NVIDIA Nemotron 3 Super: The Hybrid Architecture That Rewrites the Agent Playbook
AI News 4 min read intermediate

NVIDIA Nemotron 3 Super: The Hybrid Architecture That Rewrites the Agent Playbook

NVIDIA Nemotron 3 Super combines three neural-network architectures into one efficient open model for enterprise AI agents.

Sarah Chen
Sarah Chen
Mar 31, 2026

NVIDIA Nemotron 3 Super is a new kind of open model — one that blends three fundamentally different neural-network architectures into a single 120-billion-parameter system, yet activates only 12 billion parameters per forward pass. Announced at GTC 2026 on March 11, it's designed from the ground up for the agentic AI workloads that are rapidly becoming the industry's primary concern.

Three Architectures, One Model

Most large language models pick a lane: dense Transformer, state-space model, or mixture-of-experts. Nemotron 3 Super refuses to choose. It interleaves Mamba-2 state-space layers, periodic Transformer attention layers, and NVIDIA's proprietary LatentMoE routing into a single forward pass.

Here's the division of labor:

  • Mamba-2 layers handle the bulk of sequence processing in linear time — crucial when your context window stretches to 1 million tokens.
  • Transformer attention layers appear at key depths to provide the precise associative recall that state-space models sometimes lack.
  • LatentMoE compresses tokens from the full hidden dimension (4,096) into a latent space (1,024) before routing them to experts. That 4× reduction means the model can maintain 512 total experts with 22 active per token at the same compute cost a standard MoE would spend on far fewer.

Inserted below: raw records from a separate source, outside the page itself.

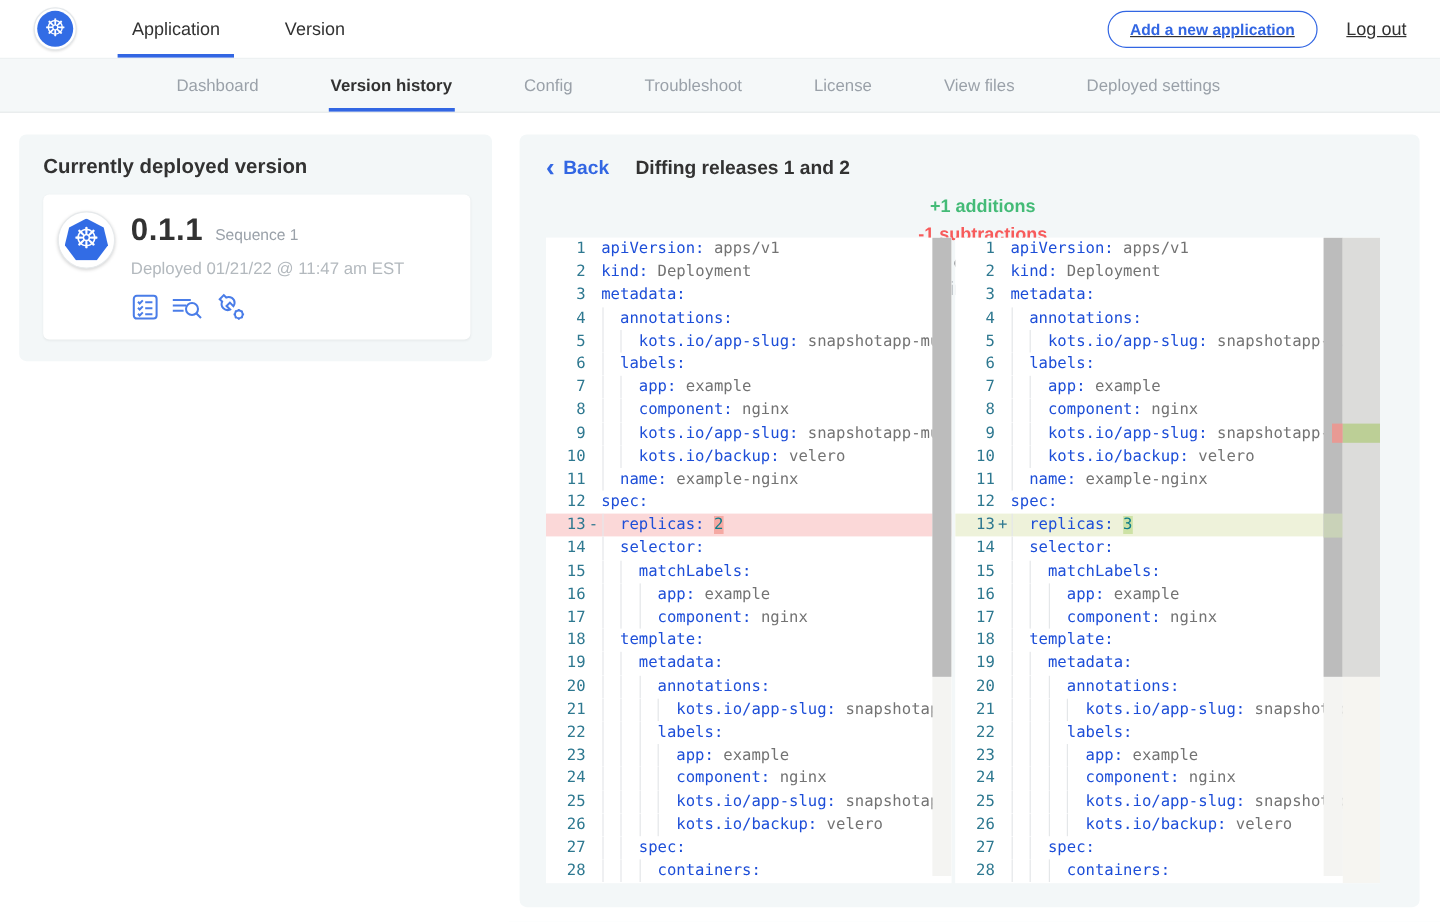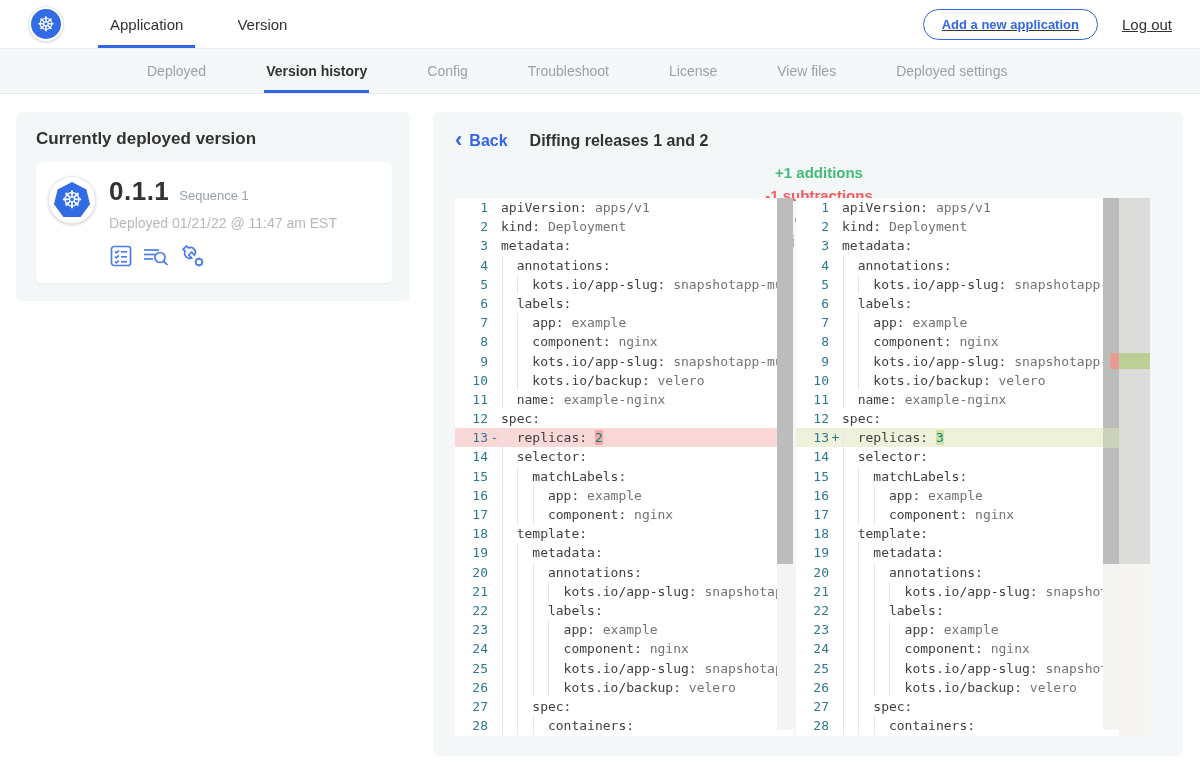--- a/index.html
+++ b/index.html
@@ -108,7 +108,7 @@
 </nav>
 
 <div class="subnav">
-  <div class="sub-tab">Deployed</div>
+  <div class="sub-tab">Dashboard</div>
   <div class="sub-tab active">Version history</div>
   <div class="sub-tab">Config</div>
   <div class="sub-tab">Troubleshoot</div>

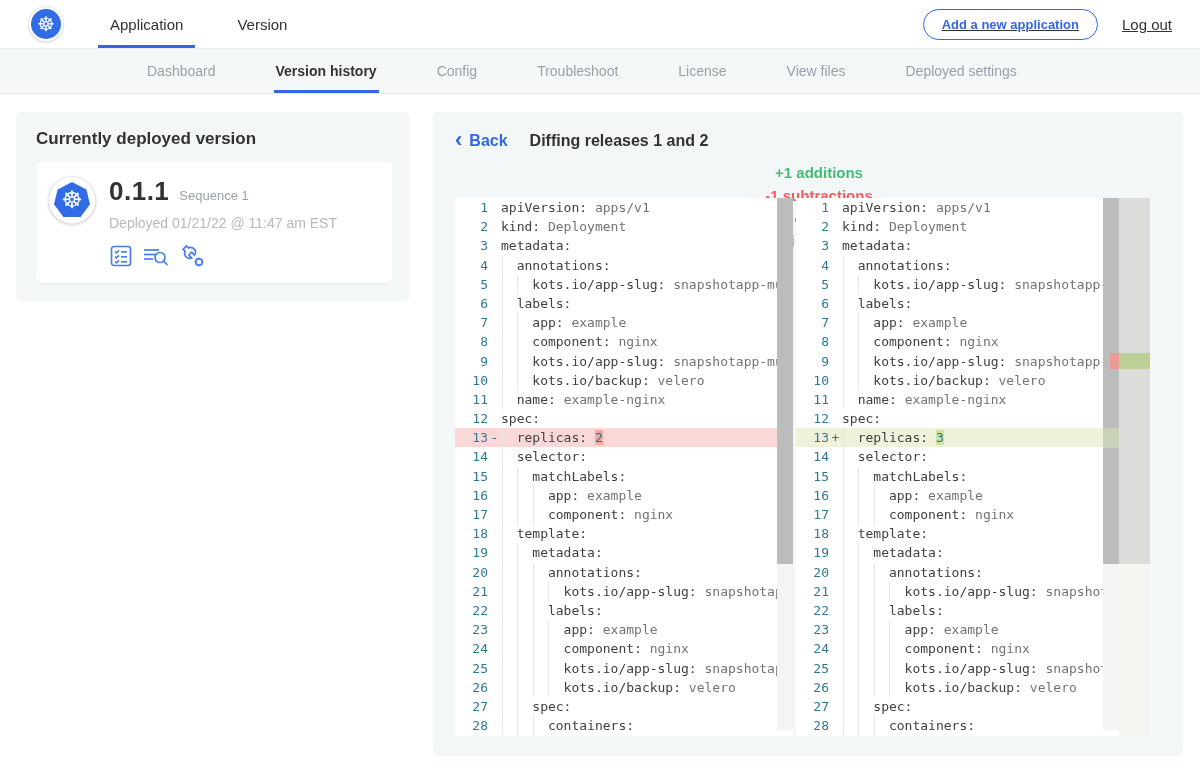--- a/index.html
+++ b/index.html
@@ -73,7 +73,7 @@
   .gutter .num { flex:1; text-align:right; color:#2e7890; }
   .gutter .sign { width:13px; text-align:center; color:#2e7890; }
   .code-content { position:relative; flex:1; overflow:hidden; color:#0e7d8a; }
-  .tok-key { color:#404040;margin-top:16px; }
+  .tok-key { color:#1d4ed8;margin-top:16px; }
   .tok-val { color:#737373; }
   .tok-val.hl-removed { background:#f5a9a3; color:#0e7d8a; }
   .tok-val.hl-added   { background:#cde2a5; color:#0e7d8a; }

The result: a model that processes long contexts efficiently and reasons precisely when it counts.

Multi-Token Prediction: Built-In Speculative Decoding

Nemotron 3 Super includes Multi-Token Prediction (MTP) layers that predict multiple future tokens simultaneously. In agentic workflows where structured outputs (JSON, function calls, code) are common, MTP delivers up to 3× faster generation without a separate speculative-decoding model.

Trained in 4-Bit From Scratch

Most models train in higher precision and then get quantized down. NVIDIA took a different path: Nemotron 3 Super was pretrained from the first gradient update in NVFP4 — NVIDIA's 4-bit floating-point format. The model learned to be accurate within 4-bit arithmetic constraints rather than being compressed after the fact.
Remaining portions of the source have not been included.